Так вот: все шюцевские «области конечных значений» (и игра, и теория, и театральное представление) легко становятся предметом социологического осмысления. Но не сновидение! Вот до этой, самой крайней точки континуума, исследование не доходит. Не очень ясно как сделать содержание сна доступным социологическому языку описаний. Притом, что отсылка к опыту сновидца есть практически у всех релевантных для социологии повседневности авторов - у Шюца, у Гофмана, у Бейтсона, у Бергсона, у Уорнера. Социология сновидений оказывается обратной стороной социологии повседневности, как социология невежества Штейнзальца и Функенштейна - это обратная сторона социологии знания.
Какой должна быть аксиоматика социологии сновидений?
1). Базовым концептом этой области знания следует признать «опыт сновидения». Это априорно опыт социальный (см. Шюц). Опыт сновидения не является чистым бурлением «внутренней» психической жизни. Он рядоположен социальному опыту, приобретаемому в мирах повседневности, игры, эстетического или религиозного переживания.
2). Несмотря на это рядоположение, опыт сна обладает своей мерой автономии и нетранзитивности: сновидение - замкнутый «порядок существования». Это значит, что происходящее во сне не следует рассматривать как «проявление», «симптом», «явленность» или «символ» чего-то, что находится вне мира сна - в психике сновидца, в повседневной жизни или в какой-то внешней трансцендентной реальности мировых архетипов (а ля Юнг).
3). При этом к опыту сновидения применимо гофмановское понятие транспонирования. То есть, в него могут «переключаться» фрагменты и события, прожитые в других областях реальности. Во сне появляются персонажи из «жизни», но и события сна далее транспонируемы в другие системы координат (преимущественно, «игровые» - кино, живопись, игры).
Теперь мы вправе сделать промежуточные выводы и поставить ряд вопросов:
Каков статус Сновидца? Предположительно, этот статус может быть рассмотрен по аналогии со статусом Наблюдателя в мире повседневности. Он наблюдает, осмысливает увиденное, фрагментирует и соотносит осмысленное с другими кусками опыта благодаря посредничеству памяти. (Это посредничество - и вообще участие памяти во фреймировании опыта сновидения - нуждается в особом анализе.) Тогда следующий вопрос: уместно ли здесь различие между Наблюдателем (который из окна смотрит за тем как угоняют соседскую машину) и Зрителем (которому на сцене театра показывают сцену угона). И к кому из них ближе Сновидец? Разница здесь, прежде всего, в степени нарративизации: сценическое представление более нарративно, чем реальный угон. Сон - ближе представлению или «реальности»? (Моя гипотеза: представлению. Сон - это нарратив до всякого нарратива. Он изначально пронизан повествовательностью.)
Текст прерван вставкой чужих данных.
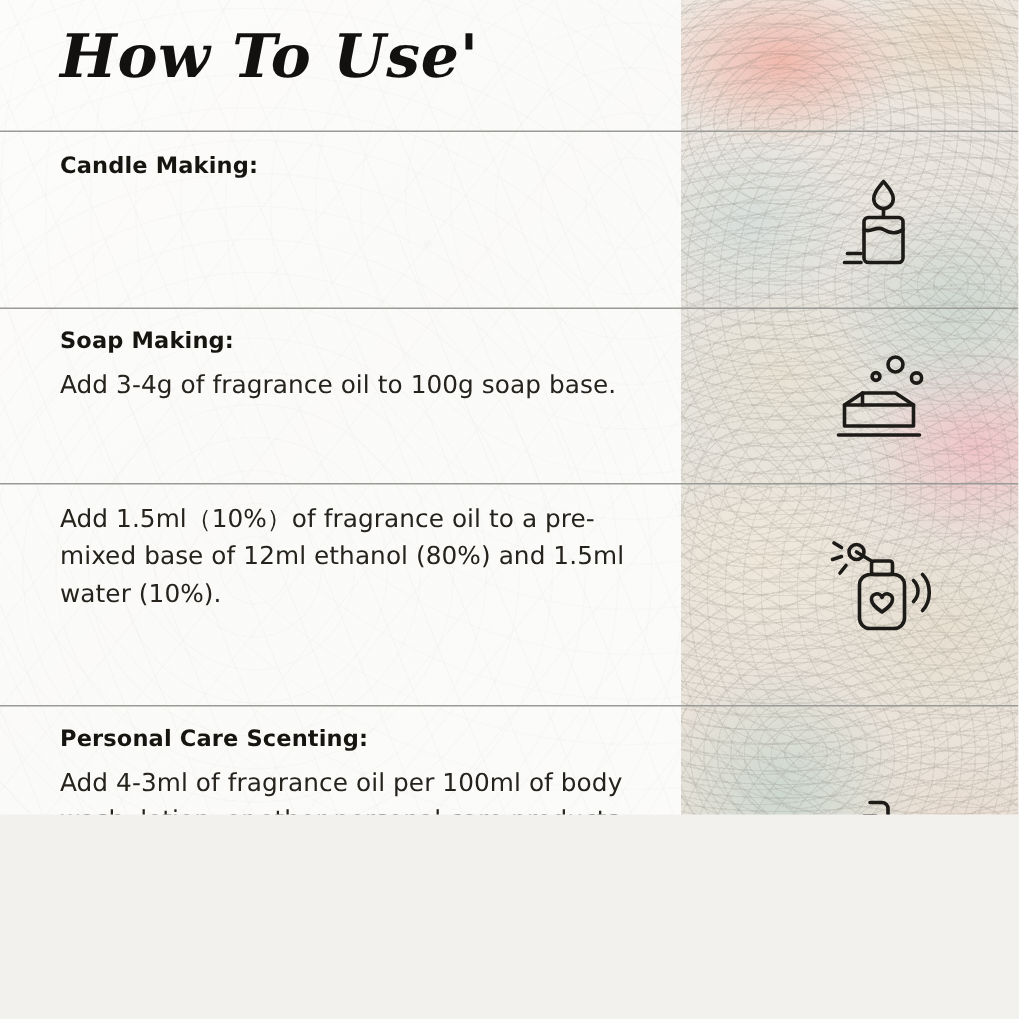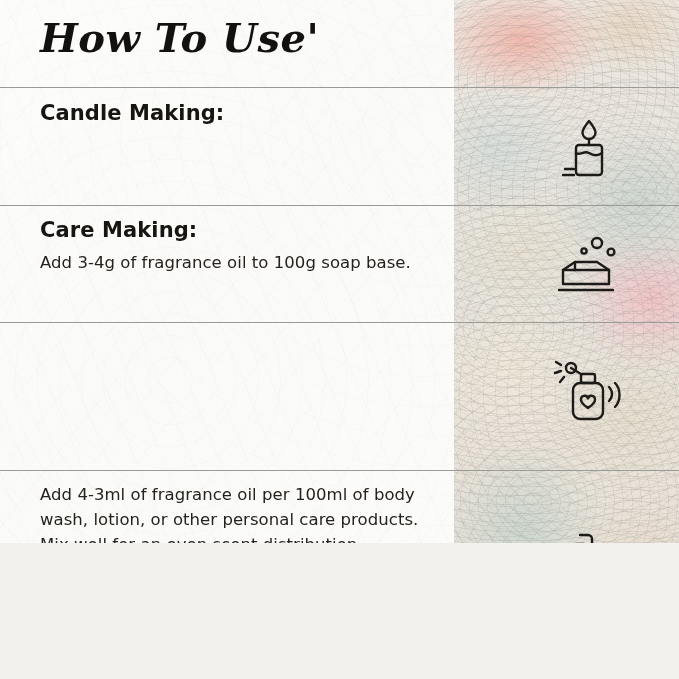--- a/index.html
+++ b/index.html
@@ -113,7 +113,7 @@
   .sec-head {
     font-family: "DejaVu Sans", "Liberation Sans", sans-serif;
     font-weight: 700;
-    font-size: 21px;
+    font-size: 15px;
     color: #17150f;
     letter-spacing: 0.1px;
     margin: 0 0 9px 0;

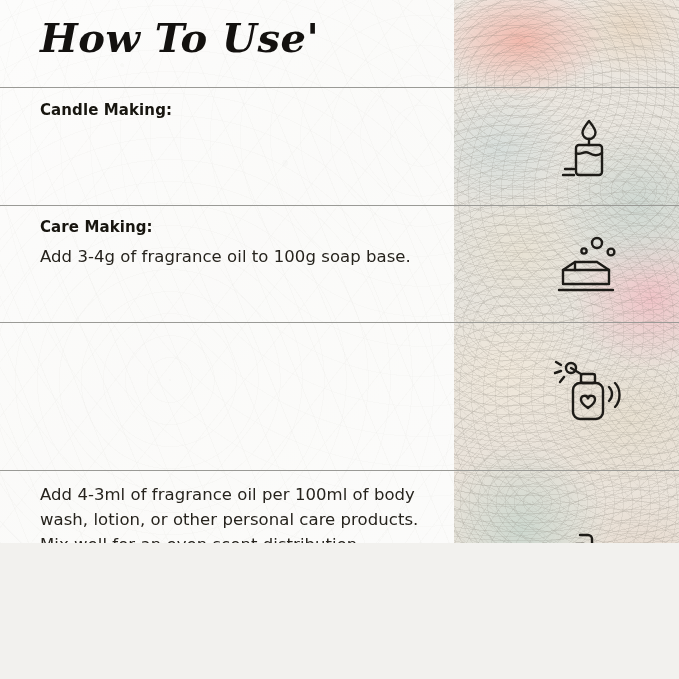--- a/index.html
+++ b/index.html
@@ -168,7 +168,7 @@
     </div>
 
     <div class="section" style="top:218px;">
-      <p class="sec-head">Care Making:</p>
+      <p class="sec-head">Soap Making:</p>
       <p class="sec-body">Add 3-4g of fragrance oil to 100g soap base.</p>
     </div>
 

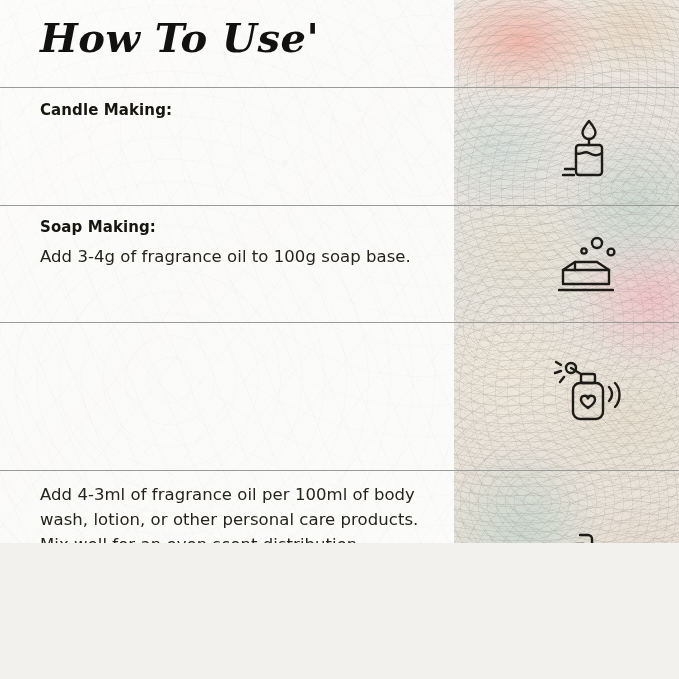--- a/index.html
+++ b/index.html
@@ -173,6 +173,7 @@
     </div>
 
     <div class="section" style="top:334px;">
+      <p class="sec-body">Add 1.5ml（10%）of fragrance oil to a pre-mixed base of 12ml ethanol (80%) and 1.5ml water (10%).</p>
     </div>
 
     <div class="section" style="top:483px;">

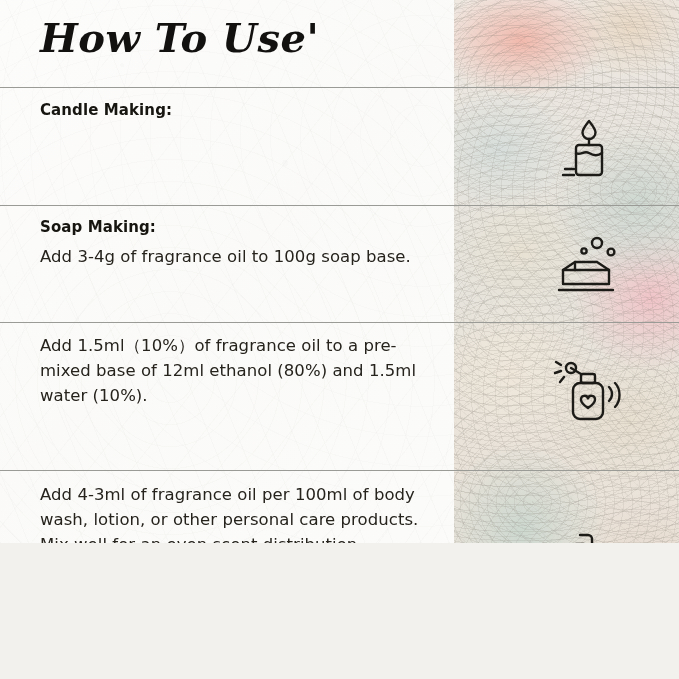--- a/index.html
+++ b/index.html
@@ -177,6 +177,7 @@
     </div>
 
     <div class="section" style="top:483px;">
+      <p class="sec-head">Personal Care Scenting:</p>
       <p class="sec-body">Add 4-3ml of fragrance oil per 100ml of body wash, lotion, or other personal care products. Mix well for an even scent distribution.</p>
     </div>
И другой вопрос: можно ли говорить об элементарном составе опыта сновидения, как мы говорим об элементарном составе опыта повседневности? То есть, можно ли ввести концепт «событие сновидения» и анализировать эти события на предмет их логической конструкции, смыслового содержания, пространственно-временной определенности, сигнификативных связей?